You wouldn’t know it by David Zaslav’s impressive salary, but Warner Bros. is coming off of “two of the worst years,” as the boss himself said on the company’s quarterly earnings call (via The Hollywood Reporter). To hear him tell it, the Discovery merger was indeed just the thing to right the ship, and the company is now able to “rebuild” historic WB “to its former glory.” And what, pray tell, will restore the illustrious studio’s glory? DC superheroes, of course.
“We got James Gunn and Peter [Safran] working very hard on DC, which is going to be a very big growth driver for this company,” the WBD CEO emphasized on the call (per THR). “We are very bullish on DC. The Superman script first draft is done. Gunn is on a mission from god. It is a really good moment to prove out on DC what we got and how strong it is globally for long-term sustainable growth.”

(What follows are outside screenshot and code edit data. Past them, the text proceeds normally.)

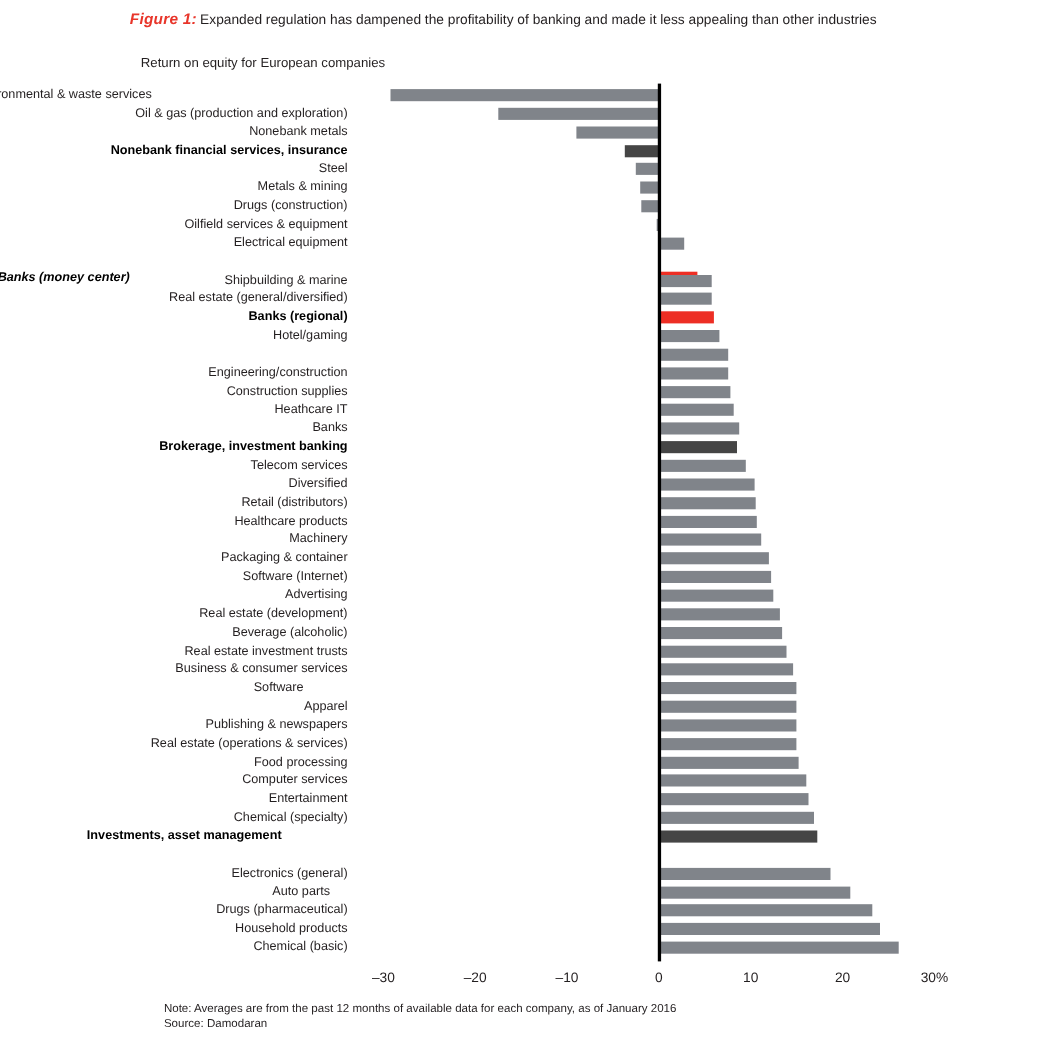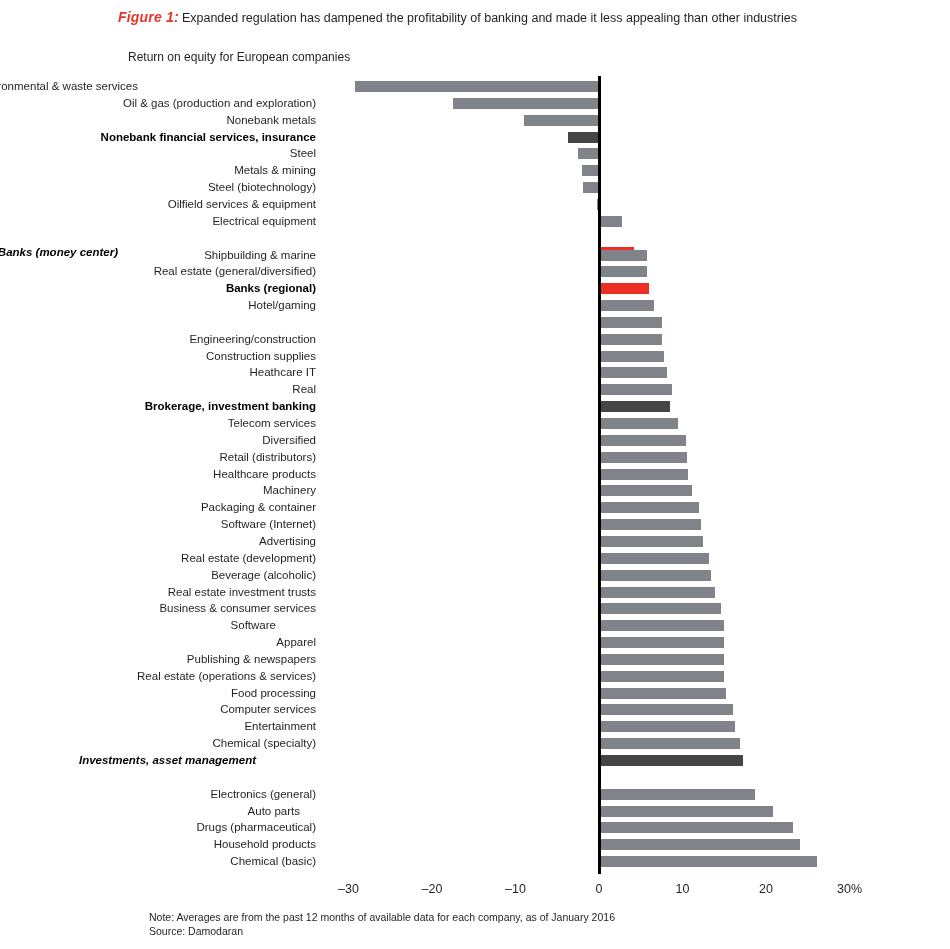--- a/index.html
+++ b/index.html
@@ -156,21 +156,21 @@
       </div>
       <div class="row" style="top: 145.4px; width: 950px;">
         <div class="row-label" style="right: 634px; width: 300px;">Steel</div>
         <div class="bar gray" title="Steel: -2.5%" style="width: 20.875px; left: 578.125px;"></div>
       </div>
       <div class="row" style="top: 162.25px; width: 950px;">
         <div class="row-label" style="right: 634px; width: 300px;">Metals &amp; mining</div>
         <div class="bar gray" title="Metals &amp; mining: -2%" style="width: 16.7px; left: 582.3px;"></div>
       </div>
       <div class="row" style="top: 179.1px; width: 950px;">
-        <div class="row-label" style="right: 634px; width: 300px;">Steel (biotechnology)</div>
+        <div class="row-label" style="right: 634px; width: 300px;">Drugs (construction)</div>
         <div class="bar gray" title="Drugs (biotechnology): -1.9%" style="width: 15.865px; left: 583.135px;"></div>
       </div>
       <div class="row" style="top: 195.95px; width: 950px;">
         <div class="row-label" style="right: 634px; width: 300px;">Oilfield services &amp; equipment</div>
         <div class="bar gray" title="Oilfield services &amp; equipment: -0.2%" style="width: 1.67px; left: 597.33px;"></div>
       </div>
       <div class="row" style="top: 212.8px; width: 950px;">
         <div class="row-label" style="right: 634px; width: 300px;">Electrical equipment</div>
         <div class="bar gray" title="Electrical equipment: 2.8%" style="width: 23.38px; left: 599px;"></div>
       </div>
@@ -203,21 +203,21 @@
       </div>
       <div class="row" style="top: 347.6px; width: 950px;">
         <div class="row-label" style="right: 634px; width: 300px;">Construction supplies</div>
         <div class="bar gray" title="Construction supplies: 7.8%" style="width: 65.13px; left: 599px;"></div>
       </div>
       <div class="row" style="top: 364.45px; width: 950px;">
         <div class="row-label" style="right: 634px; width: 300px;">Heathcare IT</div>
         <div class="bar gray" title="Heathcare IT: 8.1%" style="width: 67.635px; left: 599px;"></div>
       </div>
       <div class="row" style="top: 381.3px; width: 950px;">
-        <div class="row-label" style="right: 634px; width: 300px;">Real</div>
+        <div class="row-label" style="right: 634px; width: 300px;">Banks</div>
         <div class="bar gray" title="Power: 8.8%" style="width: 73.48px; left: 599px;"></div>
       </div>
       <div class="row" style="top: 398.15px; width: 950px;">
         <div class="row-label bold" style="right: 634px; width: 300px;">Brokerage, investment banking</div>
         <div class="bar dark" title="Brokerage, investment banking: 8.5%" style="width: 70.975px; left: 599px;"></div>
       </div>
       <div class="row" style="top: 415px; width: 950px;">
         <div class="row-label" style="right: 634px; width: 300px;">Telecom services</div>
         <div class="bar gray" title="Telecom services: 9.5%" style="width: 79.325px; left: 599px;"></div>
       </div>
@@ -290,21 +290,21 @@
         <div class="bar gray" title="Computer services: 16%" style="width: 133.6px; left: 599px;"></div>
       </div>
       <div class="row" style="top: 718.3px; width: 950px;">
         <div class="row-label" style="right: 634px; width: 300px;">Entertainment</div>
         <div class="bar gray" title="Entertainment: 16.3%" style="width: 136.105px; left: 599px;"></div>
       </div>
       <div class="row" style="top: 735.15px; width: 950px;">
         <div class="row-label" style="right: 634px; width: 300px;">Chemical (specialty)</div>
         <div class="bar gray" title="Chemical (specialty): 16.9%" style="width: 141.115px; left: 599px;"></div>
       </div>
-      <div class="row" style="top: 752px; width: 890px; font-style: italic;">
+      <div class="row" style="top: 752px; width: 890px;">
         <div class="row-label bold" style="right: 634px; width: 300px;">Investments, asset management</div>
         <div class="bar dark" title="Investments, asset management: 17.2%" style="width: 143.62px; left: 599px;"></div>
       </div>
       <div class="row" style="top: 785.7px; width: 950px;">
         <div class="row-label" style="right: 634px; width: 300px;">Electronics (general)</div>
         <div class="bar gray" title="Electronics (general): 18.7%" style="width: 156.145px; left: 599px;"></div>
       </div>
       <div class="row" style="top: 803px; width: 934px;">
         <div class="row-label" style="right: 634px; width: 300px;">Auto parts</div>
         <div class="bar gray" title="Auto parts: 20.8%" style="width: 173.68px; left: 599px;"></div>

From the start of his tenure, Zaslav has championed theatrical releases. That strategy saw straight-to-streaming fare like Batgirl struck from the record entirely while a film mired in controversy like The Flash has been positioned as DC’s big comeback feature. “We got some more movies that are better; we have been working hard on fixing them and enhancing them and investing,” Zaslav said. “We said no movie before its time. And with Barbie and Flash we have two very good movies. I think the slate coming up now will make a big difference. We have lost a lot of money in the motion picture business, and making that turn is important.”
Like Paramount, Warner Bros. Discovery reported big losses in quarterly earnings (a net loss of $1.1 billion, according to CNBC). However, the streaming side apparently turned a $50 million profit, with the company expecting that segment of the business to be fully profitable earlier than predicted. The company did not comment on the ongoing writers strike in the earnings call, though the writers have been doing their own math about WBD earnings. “David Zaslav, the CEO of Warner Bros. Discovery, the parent company of the network I’m talking to you on right now, was paid $250 million last year,” writer and comedian Adam Conover said on a recent appearance on CNN. “That’s about the same as what 10,000 writers are asking him to pay us collectively.”

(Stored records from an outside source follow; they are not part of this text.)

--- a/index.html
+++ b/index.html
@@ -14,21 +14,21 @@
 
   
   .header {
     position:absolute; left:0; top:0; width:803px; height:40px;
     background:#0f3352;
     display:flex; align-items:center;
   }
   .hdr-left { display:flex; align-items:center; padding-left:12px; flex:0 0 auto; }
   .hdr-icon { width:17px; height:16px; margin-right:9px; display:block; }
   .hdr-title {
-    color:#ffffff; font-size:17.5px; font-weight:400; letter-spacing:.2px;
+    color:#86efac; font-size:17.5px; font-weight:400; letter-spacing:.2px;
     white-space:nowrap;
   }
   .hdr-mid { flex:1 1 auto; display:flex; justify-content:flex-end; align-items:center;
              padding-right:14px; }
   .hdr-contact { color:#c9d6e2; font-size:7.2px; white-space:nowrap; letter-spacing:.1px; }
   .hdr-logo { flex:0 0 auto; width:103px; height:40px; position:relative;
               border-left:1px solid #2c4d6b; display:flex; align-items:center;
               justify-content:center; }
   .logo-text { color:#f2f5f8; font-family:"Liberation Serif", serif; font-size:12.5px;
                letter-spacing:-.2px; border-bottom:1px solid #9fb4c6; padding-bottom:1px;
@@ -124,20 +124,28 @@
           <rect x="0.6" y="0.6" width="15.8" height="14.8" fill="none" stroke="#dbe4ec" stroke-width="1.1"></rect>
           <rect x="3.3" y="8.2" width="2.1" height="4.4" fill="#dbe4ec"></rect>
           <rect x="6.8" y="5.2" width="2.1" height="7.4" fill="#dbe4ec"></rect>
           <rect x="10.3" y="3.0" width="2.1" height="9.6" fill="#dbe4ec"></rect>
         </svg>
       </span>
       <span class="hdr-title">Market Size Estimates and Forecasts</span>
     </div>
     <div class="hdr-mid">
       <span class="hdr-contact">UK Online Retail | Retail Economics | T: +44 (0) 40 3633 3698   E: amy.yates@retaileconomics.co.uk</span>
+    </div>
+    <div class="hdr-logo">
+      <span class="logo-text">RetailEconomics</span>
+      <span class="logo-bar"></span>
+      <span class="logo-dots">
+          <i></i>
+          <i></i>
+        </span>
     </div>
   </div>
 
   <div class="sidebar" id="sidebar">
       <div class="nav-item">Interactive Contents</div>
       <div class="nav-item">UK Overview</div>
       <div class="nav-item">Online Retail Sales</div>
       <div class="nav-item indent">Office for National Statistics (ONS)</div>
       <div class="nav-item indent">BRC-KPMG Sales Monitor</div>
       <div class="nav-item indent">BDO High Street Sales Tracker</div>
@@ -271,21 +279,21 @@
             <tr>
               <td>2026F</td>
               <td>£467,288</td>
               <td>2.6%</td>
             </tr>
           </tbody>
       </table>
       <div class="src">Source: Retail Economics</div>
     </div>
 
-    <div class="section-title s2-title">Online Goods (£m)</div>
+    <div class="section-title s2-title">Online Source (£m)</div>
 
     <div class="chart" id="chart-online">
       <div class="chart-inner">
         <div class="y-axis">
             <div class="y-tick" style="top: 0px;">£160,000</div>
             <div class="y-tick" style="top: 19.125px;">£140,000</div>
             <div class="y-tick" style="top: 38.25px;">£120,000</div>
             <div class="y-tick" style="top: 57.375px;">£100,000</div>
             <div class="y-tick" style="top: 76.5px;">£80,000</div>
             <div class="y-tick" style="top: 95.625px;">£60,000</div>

The Alliance of Motion Picture and Television Producers released their own rebuttal regarding the negotiations with the Writers Guild of America (per Variety). The studios’ bargaining unit provided its alternate perspective on certain WGA proposals (guaranteeing a certain amount of jobs in the writers’ room, regulating the use of artificial intelligence, etc.) that AMPTP rejected and, in some cases, refused to counter.

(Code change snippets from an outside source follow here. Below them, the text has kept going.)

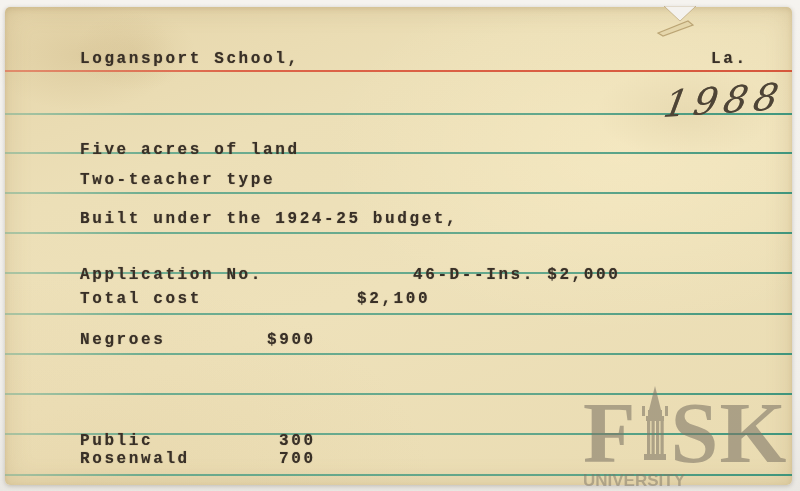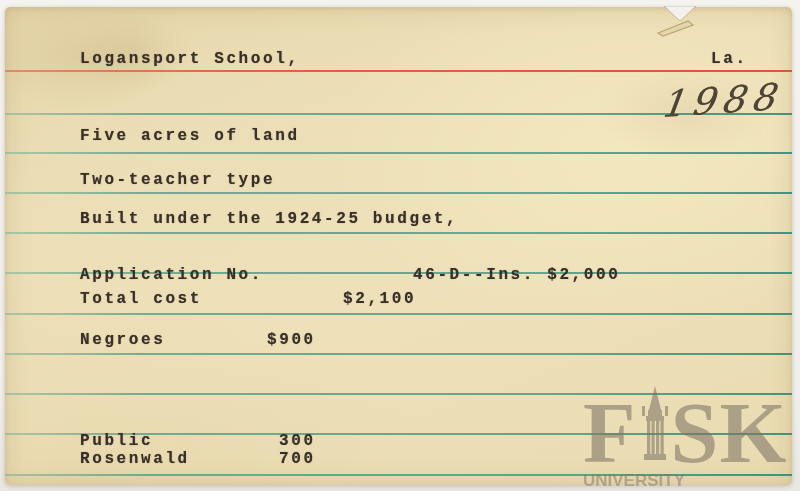--- a/index.html
+++ b/index.html
@@ -92,40 +92,40 @@
   <div class="rule green" style="top:426px"></div>
   <div class="rule green" style="top:467px"></div>
 
   <div class="row" style="top:40px">
     <span class="tw label">Logansport School,</span>
   </div>
   <span class="tw corner-state">La.</span>
 
   <span class="hand">1988</span>
 
-  <div class="row" style="top:117px">
+  <div class="row" style="top:131px">
     <span class="tw label">Five acres of land</span>
   </div>
 
   <div class="row" style="top:161px">
     <span class="tw label">Two-teacher type</span>
   </div>
 
   <div class="row" style="top:200px">
     <span class="tw label">Built under the 1924-25 budget,</span>
   </div>
 
   <div class="row" style="top:256px">
     <span class="tw label">Application No.</span>
     <span class="tw" style="left:408px">46-D--Ins. $2,000</span>
   </div>
 
   <div class="row" style="top:280px">
     <span class="tw label">Total cost</span>
-    <span class="tw" style="left:338px">$2,100</span>
+    <span class="tw" style="left:352px">$2,100</span>
   </div>
 
   <div class="row" style="top:321px">
     <span class="tw label">Negroes</span>
     <span class="tw" style="left:262px">$900</span>
   </div>
 
 
   <div class="row" style="top:422px">
     <span class="tw label">Public</span>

As for WBD CEO Zaslav, he later expressed confidence that the two sides will come to an agreement. “A love for the business and a love for working. We all came into this business because we love storytelling,” Zaslav said during an appearance on CNBC’s Squawk Box (via Deadline). “That’s what’s going to bring us together.” Those things may indeed bring people together, but they have to pay the bills, too. If the company makes big superhero bucks, shouldn’t writers get to share the wealth?